◆ Action item: Restate the following records word for word without images.
----- Materials provided -----
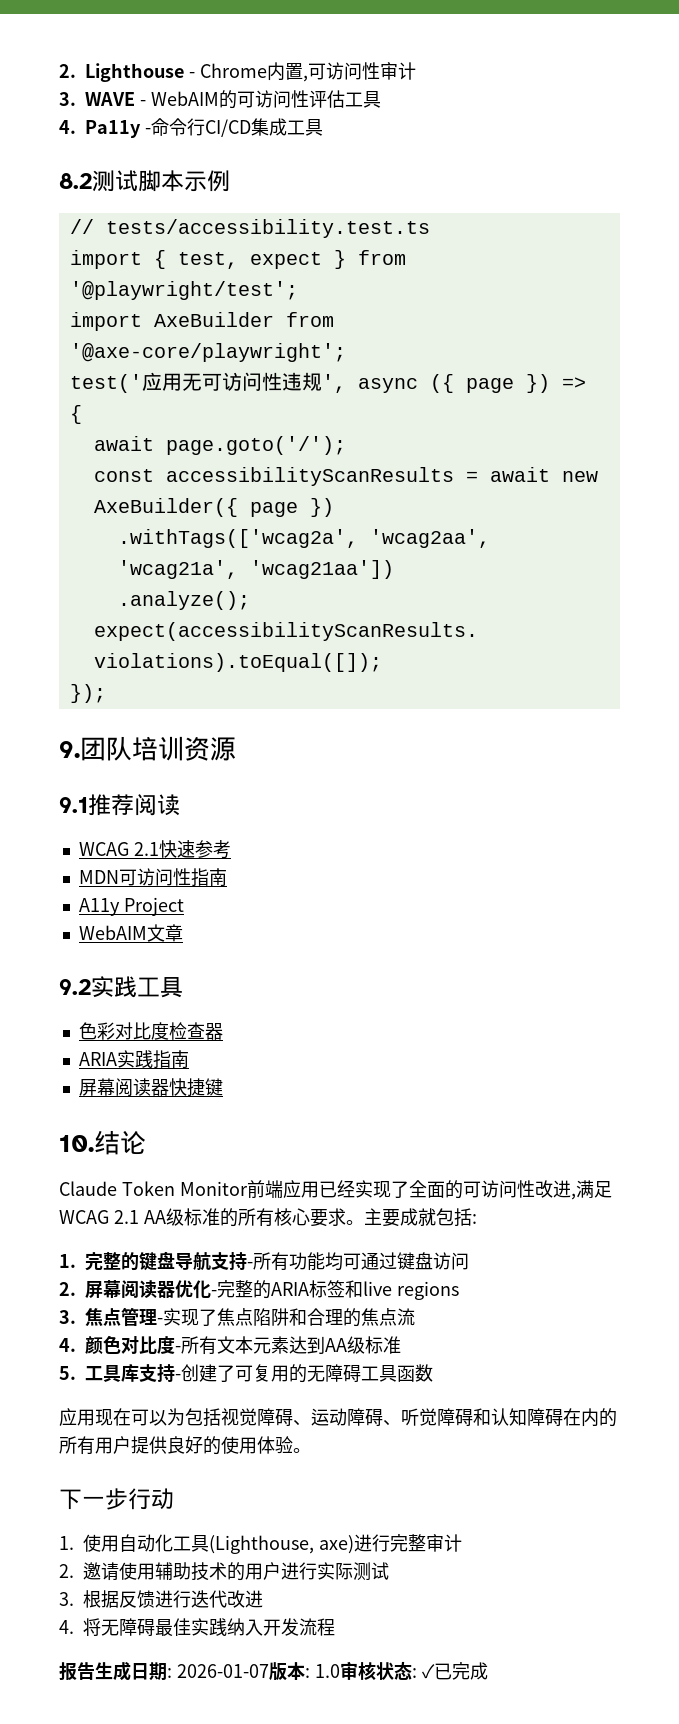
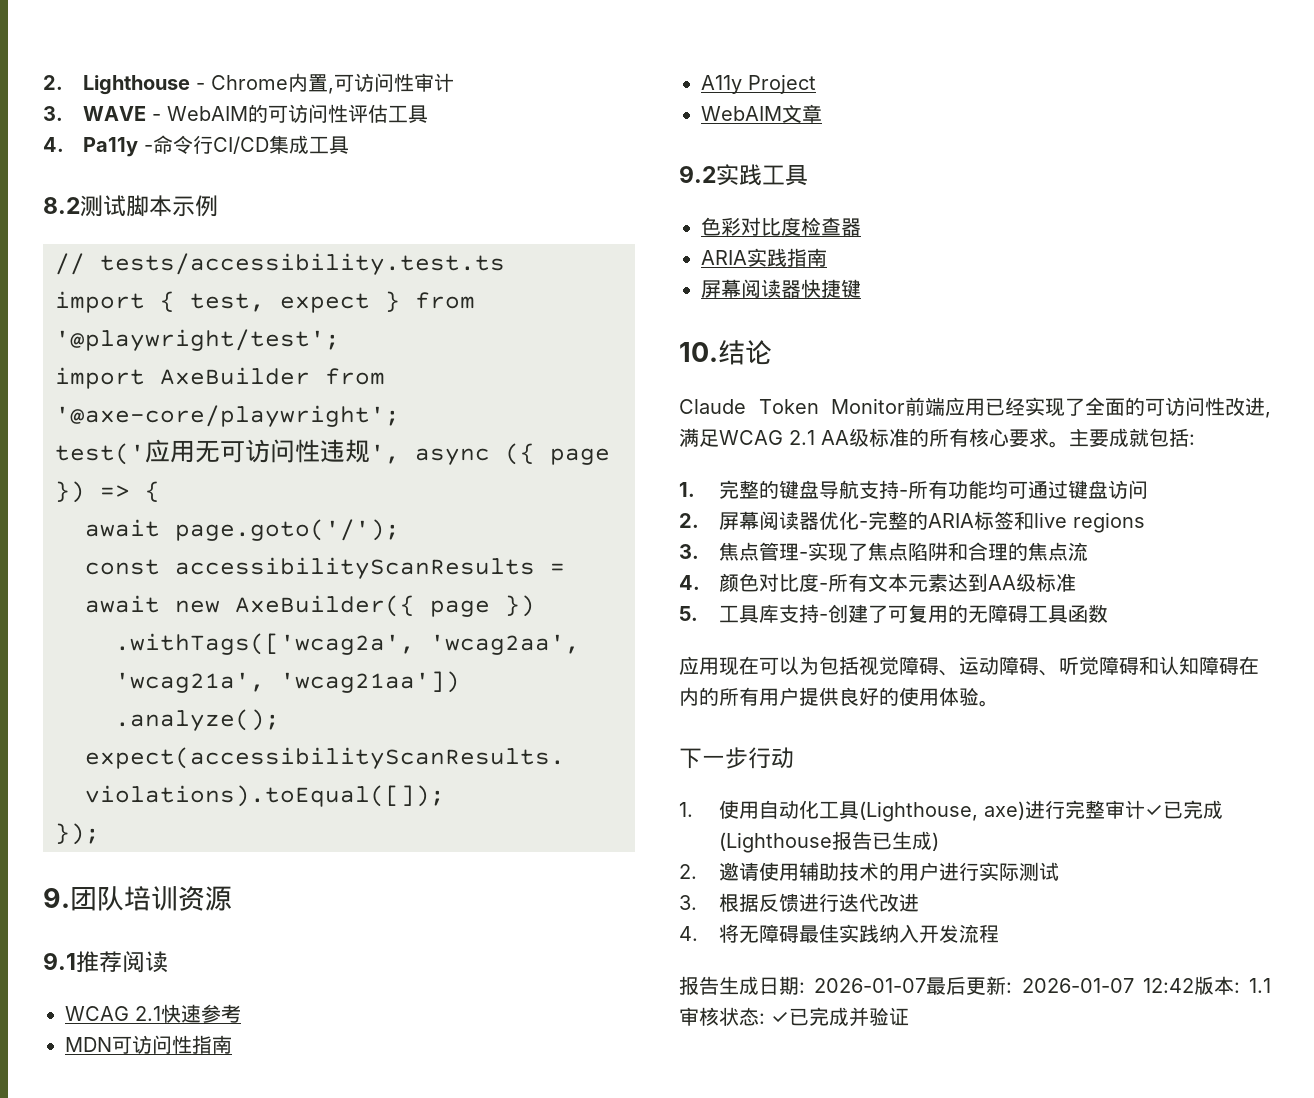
- 1.使用自动化工具(Lighthouse, axe)进行完整审计
+ 1.使用自动化工具(Lighthouse, axe)进行完整审计✓已完成(Lighthouse报告已生成)
- 报告生成日期: 2026-01-07版本: 1.0审核状态: ✓已完成
+ 报告生成日期: 2026-01-07最后更新: 2026-01-07 12:42版本: 1.1审核状态: ✓已完成并验证

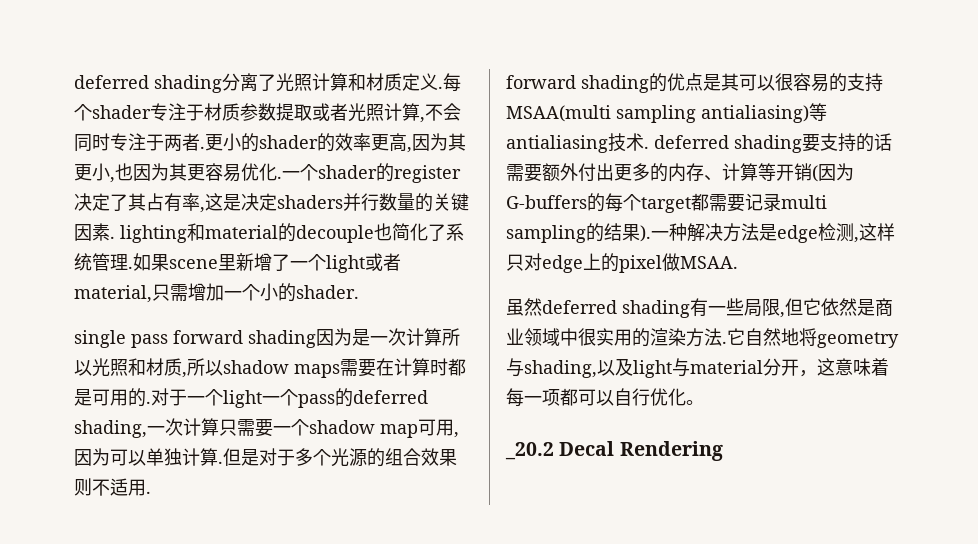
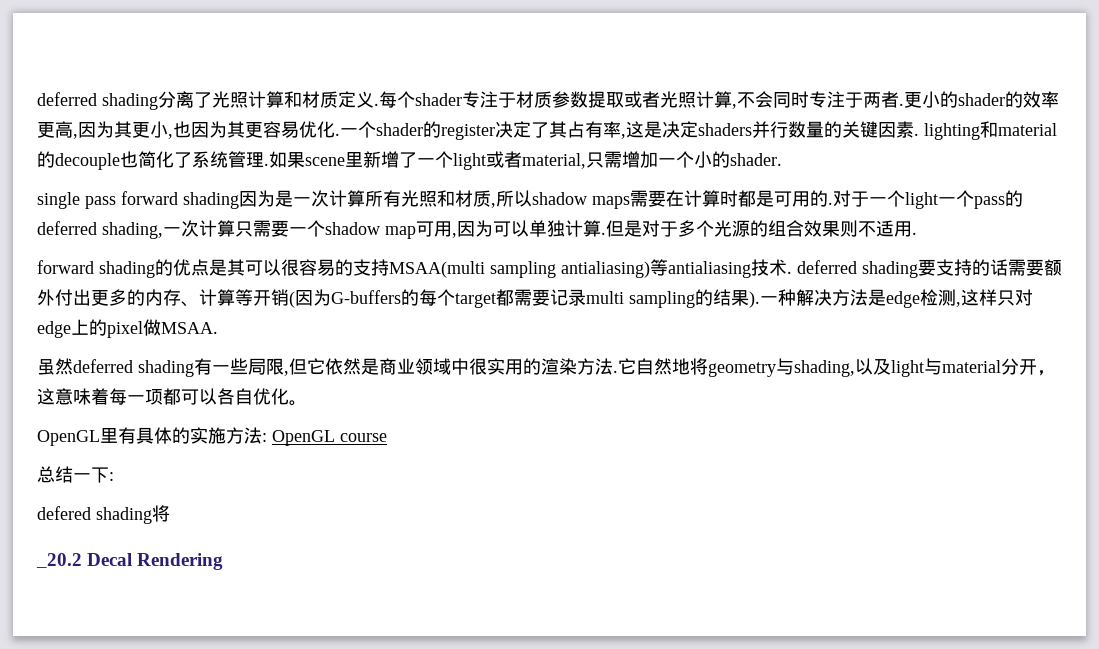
- single pass forward shading因为是一次计算所以光照和材质,所以shadow maps需要在计算时都是可用的.
+ single pass forward shading因为是一次计算所有光照和材质,所以shadow maps需要在计算时都是可用的.
- 它自然地将geometry与shading,以及light与material分开，这意味着每一项都可以自行优化。
+ 它自然地将geometry与shading,以及light与material分开，这意味着每一项都可以各自优化。
+ OpenGL里有具体的实施方法: OpenGL course
+ 总结一下:
+ defered shading将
-----
◆ Output below:
- 1.使用自动化工具(Lighthouse, axe)进行完整审计
+ 1.使用自动化工具(Lighthouse, axe)进行完整审计✓已完成(Lighthouse报告已生成)
- 报告生成日期: 2026-01-07版本: 1.0审核状态: ✓已完成
+ 报告生成日期: 2026-01-07最后更新: 2026-01-07 12:42版本: 1.1审核状态: ✓已完成并验证

- single pass forward shading因为是一次计算所以光照和材质,所以shadow maps需要在计算时都是可用的.
+ single pass forward shading因为是一次计算所有光照和材质,所以shadow maps需要在计算时都是可用的.
- 它自然地将geometry与shading,以及light与material分开，这意味着每一项都可以自行优化。
+ 它自然地将geometry与shading,以及light与material分开，这意味着每一项都可以各自优化。
+ OpenGL里有具体的实施方法: OpenGL course
+ 总结一下:
+ defered shading将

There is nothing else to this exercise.